▶ **Problem**: Your copy starts at the line containing "row order: none -> County descending" and ends at the last line of the material below. Reproduce those lines exactly, with no pictures.

▶ **Record set**:
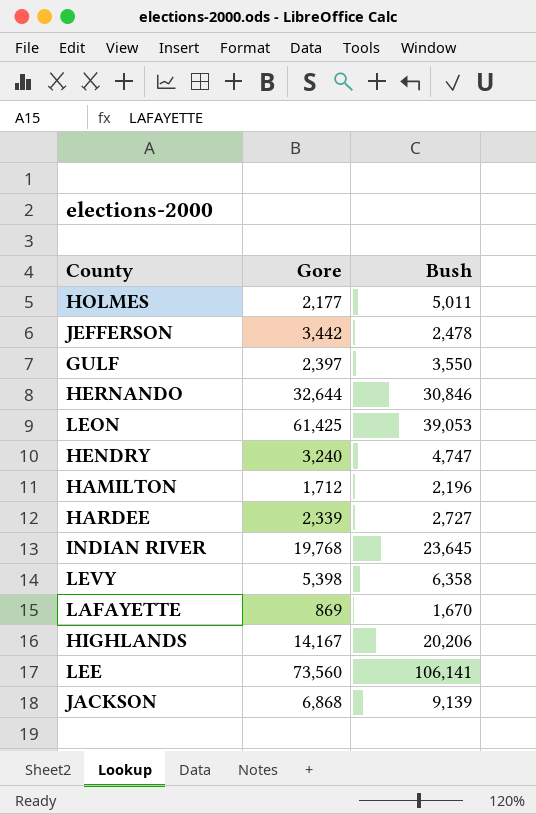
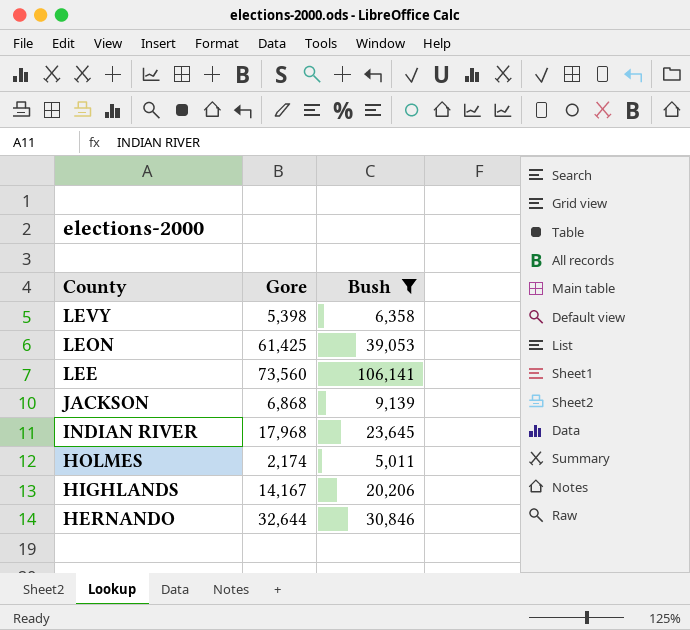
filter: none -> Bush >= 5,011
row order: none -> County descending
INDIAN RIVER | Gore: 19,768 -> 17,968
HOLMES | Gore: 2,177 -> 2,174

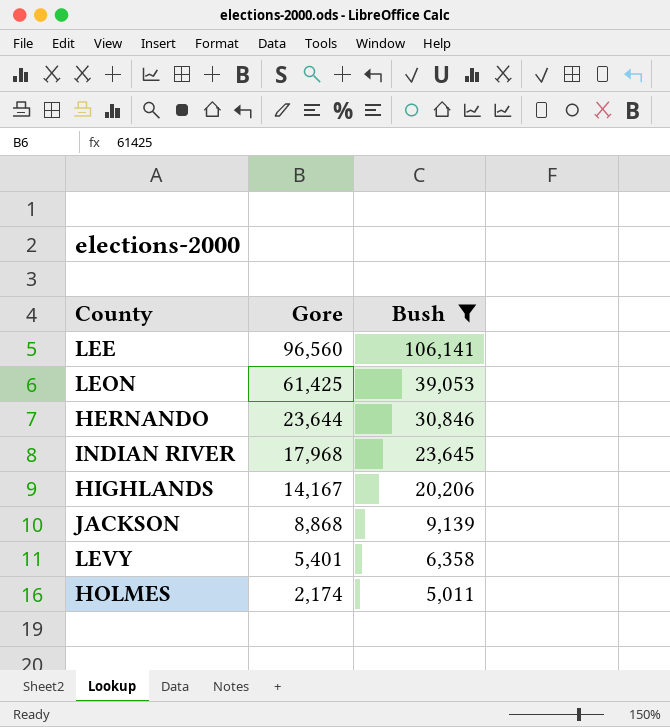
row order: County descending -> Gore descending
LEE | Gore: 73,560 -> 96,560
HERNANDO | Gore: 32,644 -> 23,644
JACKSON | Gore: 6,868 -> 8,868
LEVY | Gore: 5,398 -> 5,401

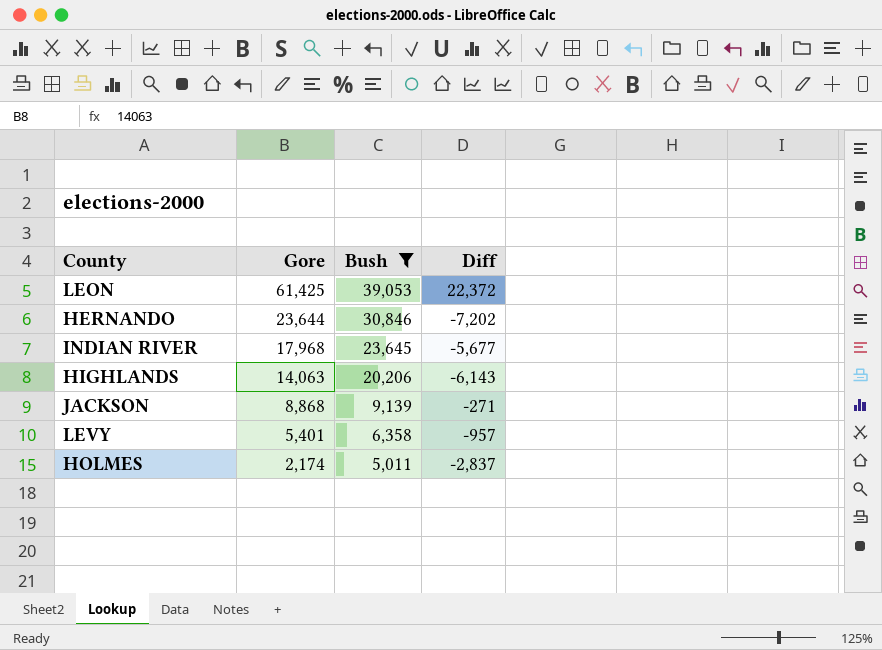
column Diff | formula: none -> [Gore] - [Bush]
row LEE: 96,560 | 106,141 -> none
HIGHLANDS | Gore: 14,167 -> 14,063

▶ **Solution for this exercise**:
row order: none -> County descending
INDIAN RIVER | Gore: 19,768 -> 17,968
HOLMES | Gore: 2,177 -> 2,174

row order: County descending -> Gore descending
LEE | Gore: 73,560 -> 96,560
HERNANDO | Gore: 32,644 -> 23,644
JACKSON | Gore: 6,868 -> 8,868
LEVY | Gore: 5,398 -> 5,401

column Diff | formula: none -> [Gore] - [Bush]
row LEE: 96,560 | 106,141 -> none
HIGHLANDS | Gore: 14,167 -> 14,063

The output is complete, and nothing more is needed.